What you have to do:
Nothing but the lines from the one with "- Corey made a motion to approve" through the last line of the data should be restated, each word for word.

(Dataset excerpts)

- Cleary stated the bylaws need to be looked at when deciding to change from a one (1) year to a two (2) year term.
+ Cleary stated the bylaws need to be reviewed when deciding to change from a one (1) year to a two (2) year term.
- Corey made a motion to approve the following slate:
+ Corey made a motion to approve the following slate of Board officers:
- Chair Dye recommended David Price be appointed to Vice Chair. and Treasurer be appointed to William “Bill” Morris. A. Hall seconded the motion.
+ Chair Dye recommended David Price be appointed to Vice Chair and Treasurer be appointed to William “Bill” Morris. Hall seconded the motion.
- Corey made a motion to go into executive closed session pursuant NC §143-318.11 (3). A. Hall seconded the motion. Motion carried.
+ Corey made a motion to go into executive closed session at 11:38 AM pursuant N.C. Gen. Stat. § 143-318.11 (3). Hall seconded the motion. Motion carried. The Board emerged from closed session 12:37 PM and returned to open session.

Problem solution:
- Corey made a motion to approve the following slate:
+ Corey made a motion to approve the following slate of Board officers:
- Chair Dye recommended David Price be appointed to Vice Chair. and Treasurer be appointed to William “Bill” Morris. A. Hall seconded the motion.
+ Chair Dye recommended David Price be appointed to Vice Chair and Treasurer be appointed to William “Bill” Morris. Hall seconded the motion.
- Corey made a motion to go into executive closed session pursuant NC §143-318.11 (3). A. Hall seconded the motion. Motion carried.
+ Corey made a motion to go into executive closed session at 11:38 AM pursuant N.C. Gen. Stat. § 143-318.11 (3). Hall seconded the motion. Motion carried. The Board emerged from closed session 12:37 PM and returned to open session.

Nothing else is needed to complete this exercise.